▸ WORK INSTRUCTION: With nothing omitted, transcribe the entries exactly as written.

Code change snippets

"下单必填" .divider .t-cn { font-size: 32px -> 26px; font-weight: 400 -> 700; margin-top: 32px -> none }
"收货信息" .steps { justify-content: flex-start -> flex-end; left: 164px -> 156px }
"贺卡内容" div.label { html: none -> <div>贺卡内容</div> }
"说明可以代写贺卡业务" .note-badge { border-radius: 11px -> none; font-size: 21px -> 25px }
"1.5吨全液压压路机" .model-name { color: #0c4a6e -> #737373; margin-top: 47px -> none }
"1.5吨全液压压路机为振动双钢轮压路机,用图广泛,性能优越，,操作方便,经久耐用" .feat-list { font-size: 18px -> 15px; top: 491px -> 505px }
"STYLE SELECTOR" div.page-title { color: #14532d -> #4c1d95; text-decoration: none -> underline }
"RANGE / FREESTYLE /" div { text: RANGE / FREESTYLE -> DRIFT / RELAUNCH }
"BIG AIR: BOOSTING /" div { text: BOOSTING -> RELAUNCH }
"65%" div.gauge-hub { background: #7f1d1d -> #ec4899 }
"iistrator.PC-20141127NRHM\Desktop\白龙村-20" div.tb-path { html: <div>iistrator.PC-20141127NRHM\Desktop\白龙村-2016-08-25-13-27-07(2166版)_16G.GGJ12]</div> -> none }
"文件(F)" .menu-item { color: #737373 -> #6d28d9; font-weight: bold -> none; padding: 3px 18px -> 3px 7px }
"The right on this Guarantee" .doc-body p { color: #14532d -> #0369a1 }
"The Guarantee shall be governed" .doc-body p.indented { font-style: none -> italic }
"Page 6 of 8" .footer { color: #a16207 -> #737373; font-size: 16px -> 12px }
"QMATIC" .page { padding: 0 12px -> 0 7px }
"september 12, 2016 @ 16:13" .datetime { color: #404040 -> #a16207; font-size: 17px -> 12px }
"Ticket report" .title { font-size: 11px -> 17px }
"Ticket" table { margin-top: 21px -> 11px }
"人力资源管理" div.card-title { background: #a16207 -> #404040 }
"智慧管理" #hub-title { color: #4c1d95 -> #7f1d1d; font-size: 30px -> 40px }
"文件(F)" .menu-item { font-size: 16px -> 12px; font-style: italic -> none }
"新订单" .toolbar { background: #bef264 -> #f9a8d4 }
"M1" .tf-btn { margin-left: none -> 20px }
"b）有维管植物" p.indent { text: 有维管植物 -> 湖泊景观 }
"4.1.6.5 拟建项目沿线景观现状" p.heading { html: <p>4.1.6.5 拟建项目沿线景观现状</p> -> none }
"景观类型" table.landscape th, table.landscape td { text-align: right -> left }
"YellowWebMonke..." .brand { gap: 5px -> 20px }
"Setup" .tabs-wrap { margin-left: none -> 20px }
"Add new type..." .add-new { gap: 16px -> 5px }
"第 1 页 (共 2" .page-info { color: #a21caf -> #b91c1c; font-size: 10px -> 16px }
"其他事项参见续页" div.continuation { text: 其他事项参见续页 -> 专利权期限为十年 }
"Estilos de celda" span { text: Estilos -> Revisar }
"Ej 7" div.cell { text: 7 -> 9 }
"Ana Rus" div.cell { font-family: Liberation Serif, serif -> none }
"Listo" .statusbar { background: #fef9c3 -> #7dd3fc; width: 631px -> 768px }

▸ FINAL ANSWER:
"下单必填" .divider .t-cn { font-size: 32px -> 26px; font-weight: 400 -> 700; margin-top: 32px -> none }
"收货信息" .steps { justify-content: flex-start -> flex-end; left: 164px -> 156px }
"贺卡内容" div.label { html: none -> <div>贺卡内容</div> }
"说明可以代写贺卡业务" .note-badge { border-radius: 11px -> none; font-size: 21px -> 25px }
"1.5吨全液压压路机" .model-name { color: #0c4a6e -> #737373; margin-top: 47px -> none }
"1.5吨全液压压路机为振动双钢轮压路机,用图广泛,性能优越，,操作方便,经久耐用" .feat-list { font-size: 18px -> 15px; top: 491px -> 505px }
"STYLE SELECTOR" div.page-title { color: #14532d -> #4c1d95; text-decoration: none -> underline }
"RANGE / FREESTYLE /" div { text: RANGE / FREESTYLE -> DRIFT / RELAUNCH }
"BIG AIR: BOOSTING /" div { text: BOOSTING -> RELAUNCH }
"65%" div.gauge-hub { background: #7f1d1d -> #ec4899 }
"iistrator.PC-20141127NRHM\Desktop\白龙村-20" div.tb-path { html: <div>iistrator.PC-20141127NRHM\Desktop\白龙村-2016-08-25-13-27-07(2166版)_16G.GGJ12]</div> -> none }
"文件(F)" .menu-item { color: #737373 -> #6d28d9; font-weight: bold -> none; padding: 3px 18px -> 3px 7px }
"The right on this Guarantee" .doc-body p { color: #14532d -> #0369a1 }
"The Guarantee shall be governed" .doc-body p.indented { font-style: none -> italic }
"Page 6 of 8" .footer { color: #a16207 -> #737373; font-size: 16px -> 12px }
"QMATIC" .page { padding: 0 12px -> 0 7px }
"september 12, 2016 @ 16:13" .datetime { color: #404040 -> #a16207; font-size: 17px -> 12px }
"Ticket report" .title { font-size: 11px -> 17px }
"Ticket" table { margin-top: 21px -> 11px }
"人力资源管理" div.card-title { background: #a16207 -> #404040 }
"智慧管理" #hub-title { color: #4c1d95 -> #7f1d1d; font-size: 30px -> 40px }
"文件(F)" .menu-item { font-size: 16px -> 12px; font-style: italic -> none }
"新订单" .toolbar { background: #bef264 -> #f9a8d4 }
"M1" .tf-btn { margin-left: none -> 20px }
"b）有维管植物" p.indent { text: 有维管植物 -> 湖泊景观 }
"4.1.6.5 拟建项目沿线景观现状" p.heading { html: <p>4.1.6.5 拟建项目沿线景观现状</p> -> none }
"景观类型" table.landscape th, table.landscape td { text-align: right -> left }
"YellowWebMonke..." .brand { gap: 5px -> 20px }
"Setup" .tabs-wrap { margin-left: none -> 20px }
"Add new type..." .add-new { gap: 16px -> 5px }
"第 1 页 (共 2" .page-info { color: #a21caf -> #b91c1c; font-size: 10px -> 16px }
"其他事项参见续页" div.continuation { text: 其他事项参见续页 -> 专利权期限为十年 }
"Estilos de celda" span { text: Estilos -> Revisar }
"Ej 7" div.cell { text: 7 -> 9 }
"Ana Rus" div.cell { font-family: Liberation Serif, serif -> none }
"Listo" .statusbar { background: #fef9c3 -> #7dd3fc; width: 631px -> 768px }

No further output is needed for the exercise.